■ Problem description:
All pictures are to be skipped; retype only the lines from the top of the entries through the line with "background: #701a75 ->", both included.

■ Provided data:

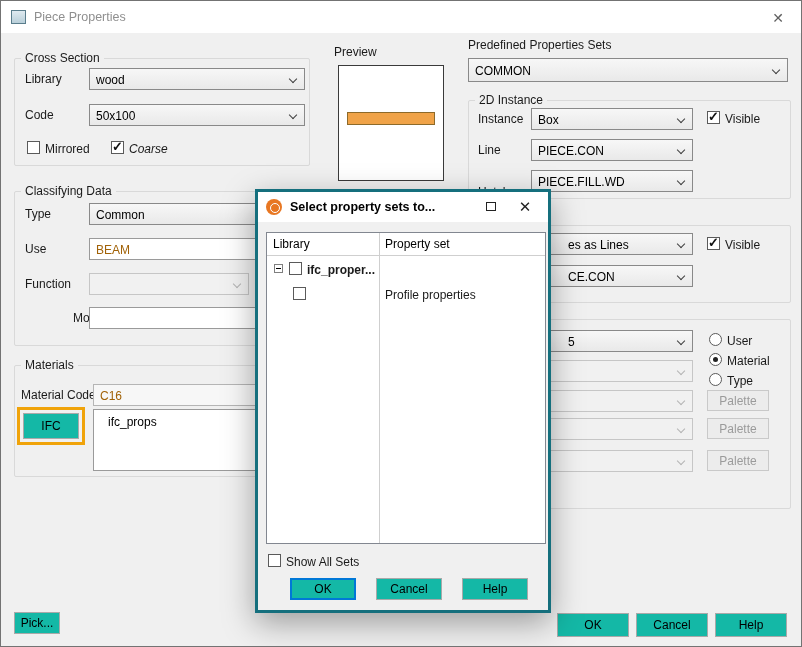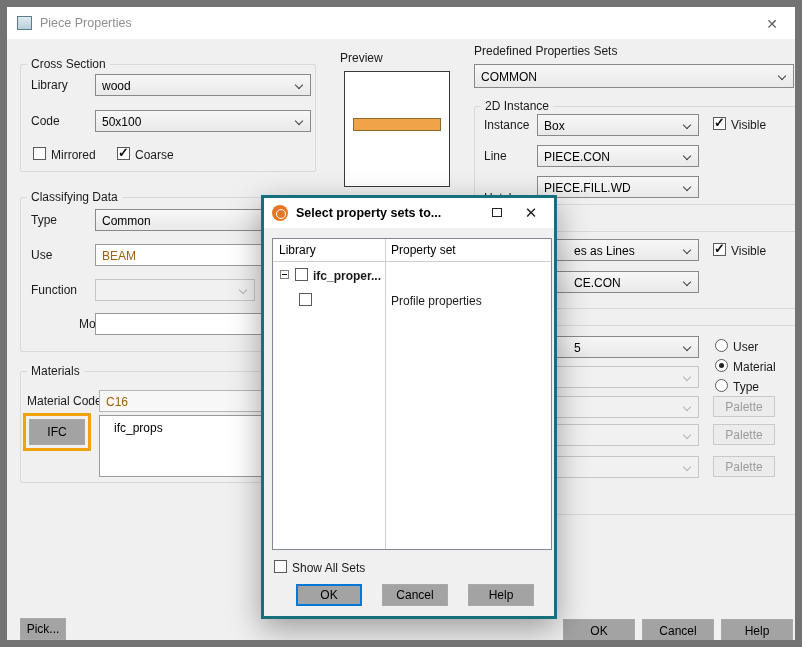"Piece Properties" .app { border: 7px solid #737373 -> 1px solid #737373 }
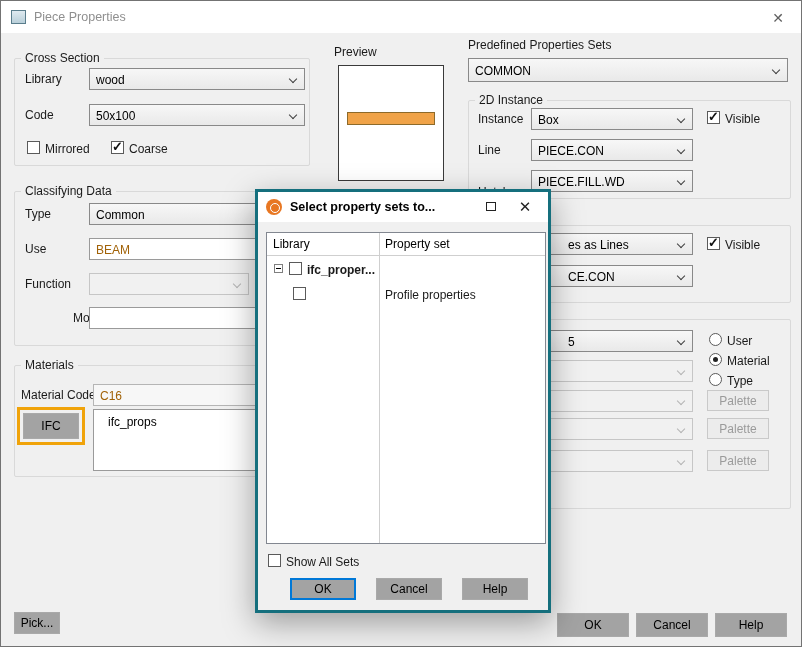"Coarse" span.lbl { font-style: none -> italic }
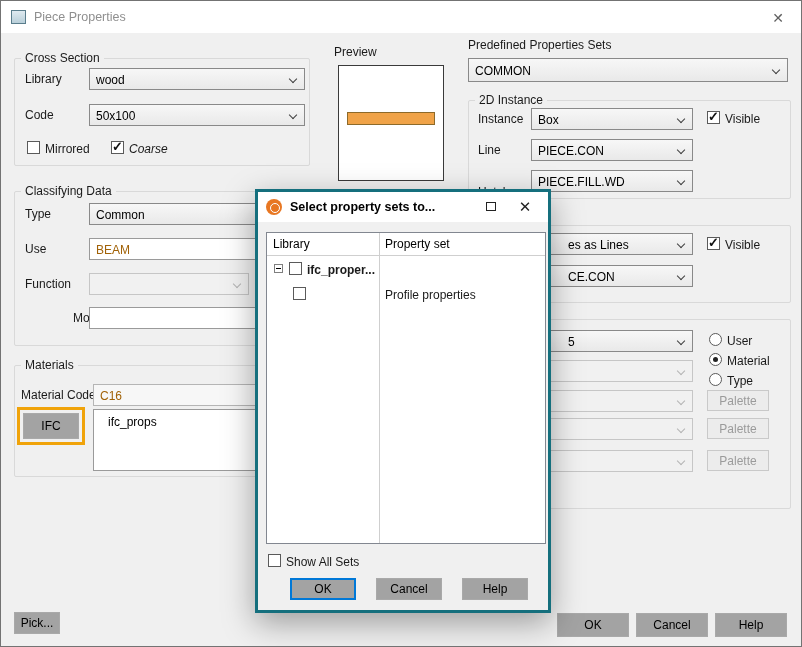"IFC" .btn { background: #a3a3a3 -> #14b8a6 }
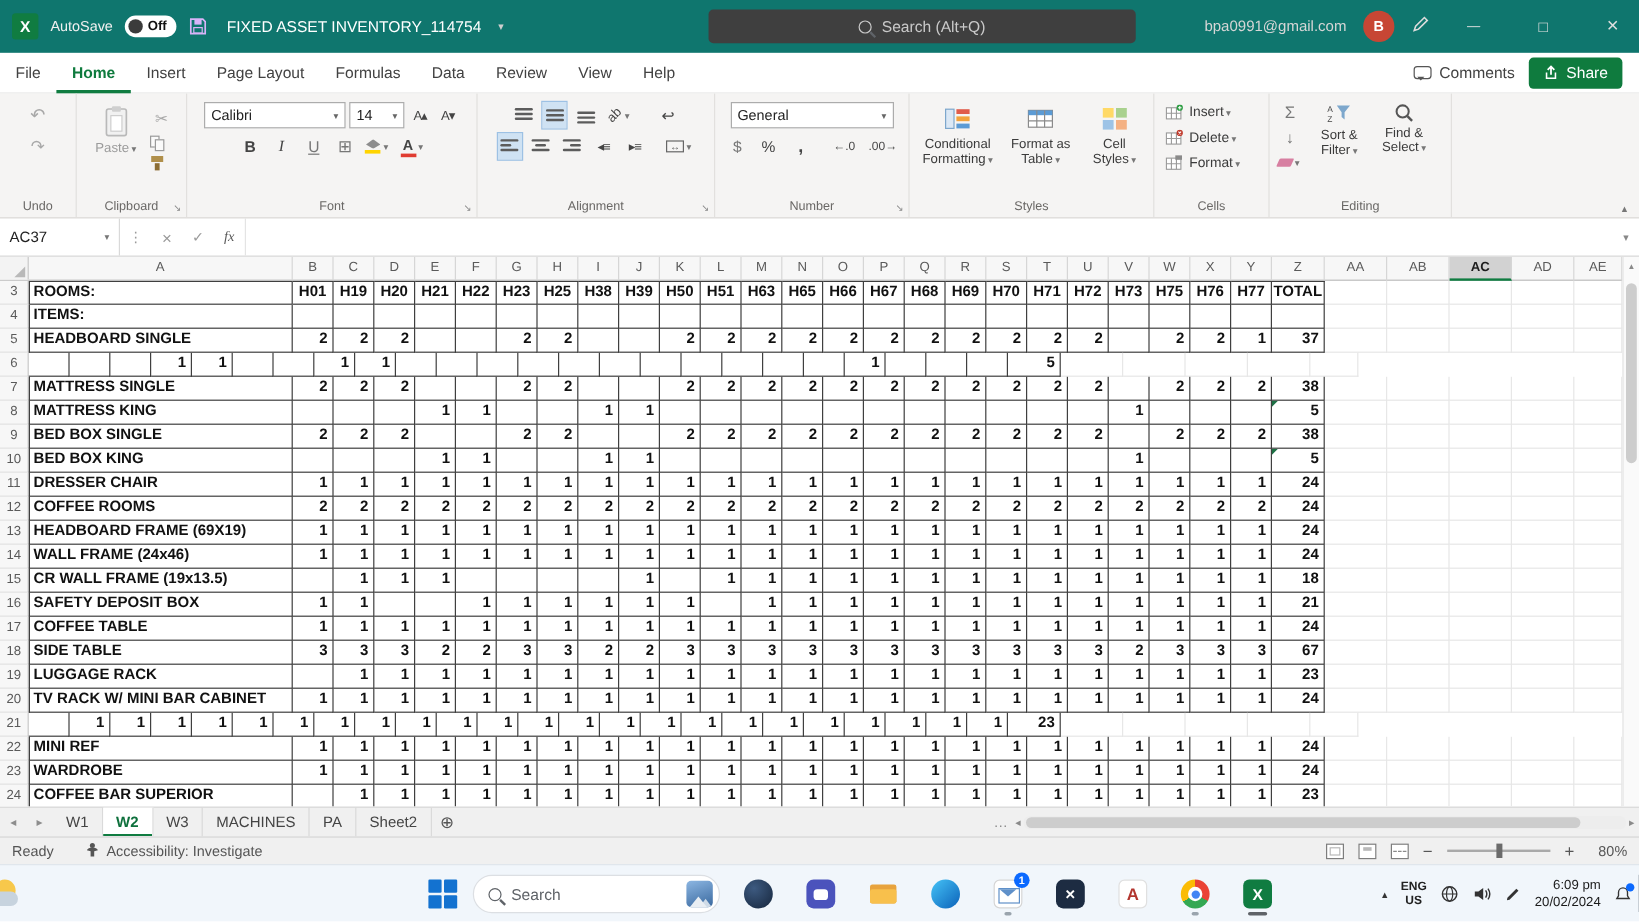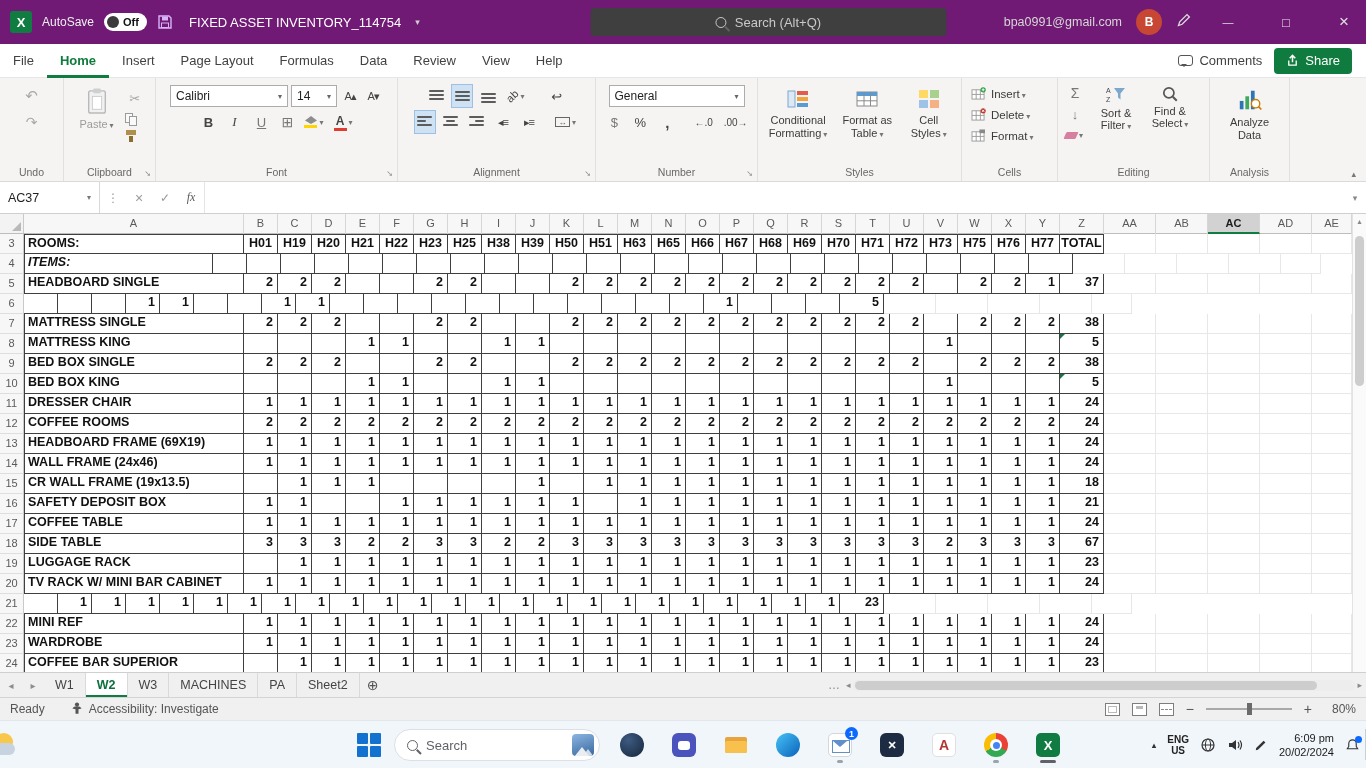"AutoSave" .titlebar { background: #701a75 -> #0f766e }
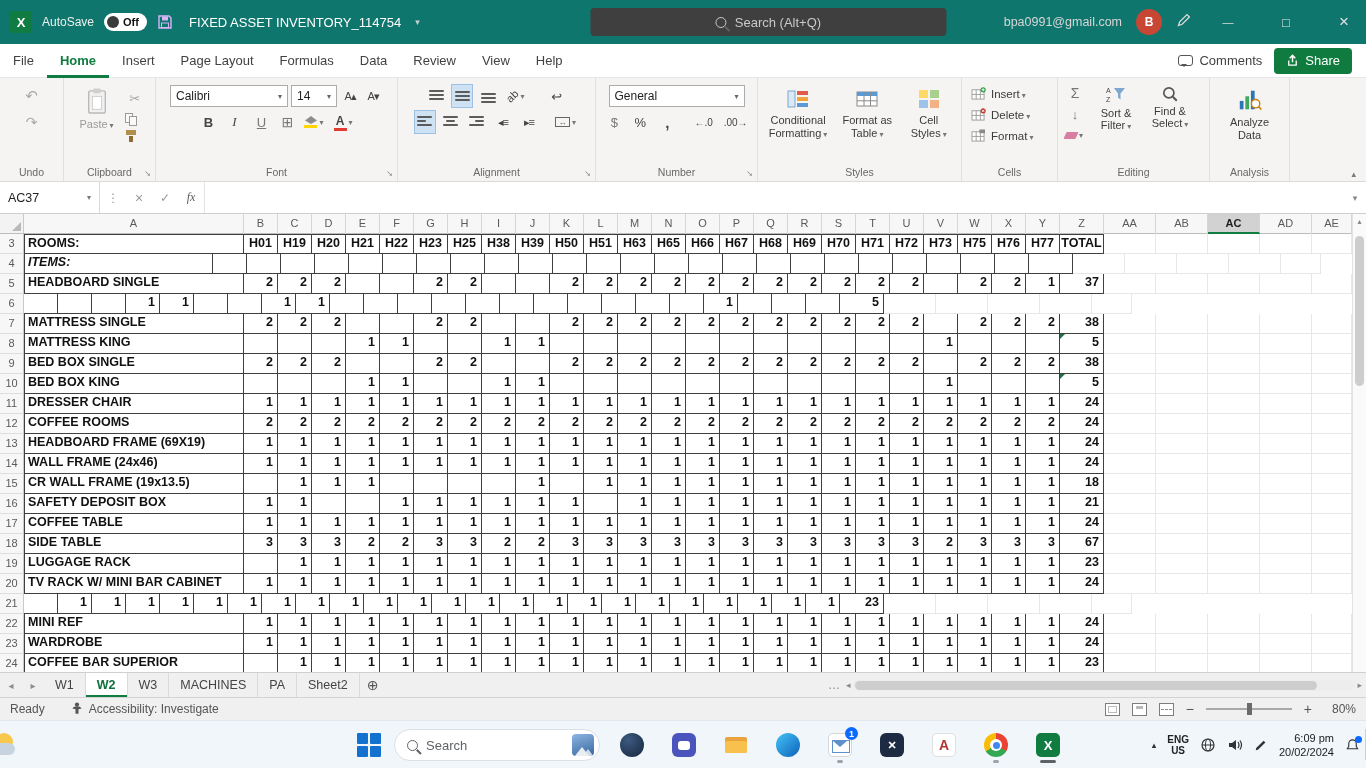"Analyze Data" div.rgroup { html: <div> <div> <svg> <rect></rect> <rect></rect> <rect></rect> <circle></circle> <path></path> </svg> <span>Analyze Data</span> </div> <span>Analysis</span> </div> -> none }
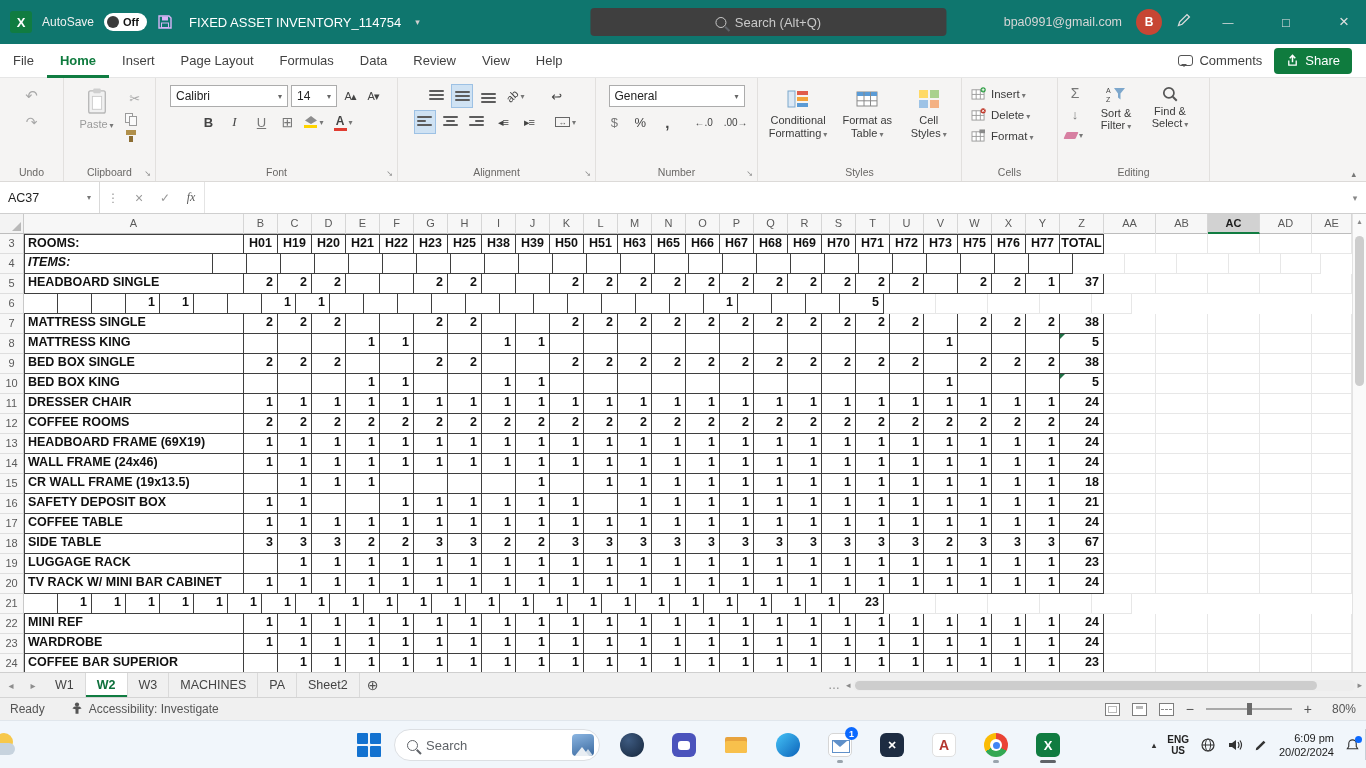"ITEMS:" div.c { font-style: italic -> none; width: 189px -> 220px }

■ Response to the exercise:
"Piece Properties" .app { border: 7px solid #737373 -> 1px solid #737373 }
"Coarse" span.lbl { font-style: none -> italic }
"IFC" .btn { background: #a3a3a3 -> #14b8a6 }
"AutoSave" .titlebar { background: #701a75 -> #0f766e }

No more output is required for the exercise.